City in Utah, United States

Payson is a city in Utah County, Utah, United States. It is part of the Provo–Orem metropolitan area. The population was 21,101 at the 2020 census.

==History==
Pioneers from the Church of Jesus Christ of Latter-day Saints led by James Edward Pace Jr. first settled what is now Payson, Utah. On Sunday, October 20, 1850, Pace with his family and the families of John Courtland Searle and Andrew Jackson Stewart, totaling 16 settlers in all, arrived at their destination on Peteetneet Creek.

The settlement was originally named Peteetneet Creek, after which Chief Peteetneet was named. Peteetneet is the anglicized approximation of Pah-ti't-ni't, which in the Timpanogos dialect of the Southern Paiute language means "our water place". Chief Peteetneet was the clan leader of a band of Timpanogos Indigenous Americans whose village was on a stretch of the creek about a mile northwest of Payson's present city center. The village, when fully occupied, housed more than 200 of Chief Peteetneet's clan and near kinsmen. It served as a base from which seasonal hunting and foraging parties moved to the mountains each summer and fall.

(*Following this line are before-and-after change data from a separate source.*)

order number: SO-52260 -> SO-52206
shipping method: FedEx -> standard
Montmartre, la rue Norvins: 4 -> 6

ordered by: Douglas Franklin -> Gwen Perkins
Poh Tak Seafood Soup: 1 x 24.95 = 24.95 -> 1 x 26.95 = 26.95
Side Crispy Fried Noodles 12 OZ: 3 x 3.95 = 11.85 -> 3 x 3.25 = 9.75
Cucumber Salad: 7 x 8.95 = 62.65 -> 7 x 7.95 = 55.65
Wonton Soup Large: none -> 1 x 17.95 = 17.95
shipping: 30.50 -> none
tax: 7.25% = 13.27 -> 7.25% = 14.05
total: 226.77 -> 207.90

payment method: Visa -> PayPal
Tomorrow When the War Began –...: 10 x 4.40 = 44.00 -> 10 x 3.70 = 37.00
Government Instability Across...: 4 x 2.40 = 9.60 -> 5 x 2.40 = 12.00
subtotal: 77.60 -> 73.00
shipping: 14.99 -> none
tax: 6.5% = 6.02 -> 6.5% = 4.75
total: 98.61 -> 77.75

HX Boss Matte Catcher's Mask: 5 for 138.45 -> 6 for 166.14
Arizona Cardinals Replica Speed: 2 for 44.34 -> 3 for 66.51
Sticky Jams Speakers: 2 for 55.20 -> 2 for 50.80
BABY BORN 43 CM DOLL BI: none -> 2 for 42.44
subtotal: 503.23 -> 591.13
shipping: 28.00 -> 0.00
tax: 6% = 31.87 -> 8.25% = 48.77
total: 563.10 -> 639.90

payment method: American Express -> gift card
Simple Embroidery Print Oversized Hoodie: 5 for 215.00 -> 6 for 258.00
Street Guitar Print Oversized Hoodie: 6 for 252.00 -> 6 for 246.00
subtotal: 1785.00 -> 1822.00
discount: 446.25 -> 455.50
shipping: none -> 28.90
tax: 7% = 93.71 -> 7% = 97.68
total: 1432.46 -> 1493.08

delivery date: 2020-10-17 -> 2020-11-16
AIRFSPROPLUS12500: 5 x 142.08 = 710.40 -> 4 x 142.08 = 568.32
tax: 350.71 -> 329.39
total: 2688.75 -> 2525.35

Five months later, on the morning of March 23, 1851, Brigham Young, having lost confidence in the leadership of James Pace, released him from his calling and reorganized the community under Bishop Benjamin Cross. Then, in the afternoon, in a secular meeting, Brigham Young acting as Territorial Governor, designated the settlement on Peteetneet Creek as Payson, Utah County, Utah Territory. He acknowledged naming the town after Payson, Illinois, a small town in Adams County near Quincy where kind citizens had taken in the Young family after they were driven from Missouri in 1839.

Most Paysonites/Paysonians will tell you the original name was Pace and Son or Pacen (after the leader of the original group of Mormon pioneers, James Pace and his son William B. Pace). It was then changed to Payson. After leaving Payson, Utah, James Pace then traveled south and founded Payson, Arizona.

In January 1853, Territorial Governor Brigham Young submitted a bill to the Second Utah Territorial Legislature to incorporate Payson as a city. On January 21, 1853, on the last day of the legislative session, the legislature passed the act. Brigham Young signed it. And Payson became an incorporated city within a strip of territory two miles wide on either side of Peteetneet Creek, extending from the shore Utah Lake to the top of the mountains to the south. On April 12, 1853, Payson voters elected a city council composed of aldermen and councilmen, the distinction between the two being uncertain. The voters also elected as the town's first mayor, David Crockett who had returned to Payson after James Pace's fall from power. He would serve as Mayor for 2 additional two-year terms and as an alderman until 1860.

On March 6, 1854, the LDS Church organized the Payson Ward as part of the Utah Stake with C. B. Hancock as Bishop and James McClellan and John Fairbanks as counselors. Bishop Cross, who was in declining health died on December 31 at age 65.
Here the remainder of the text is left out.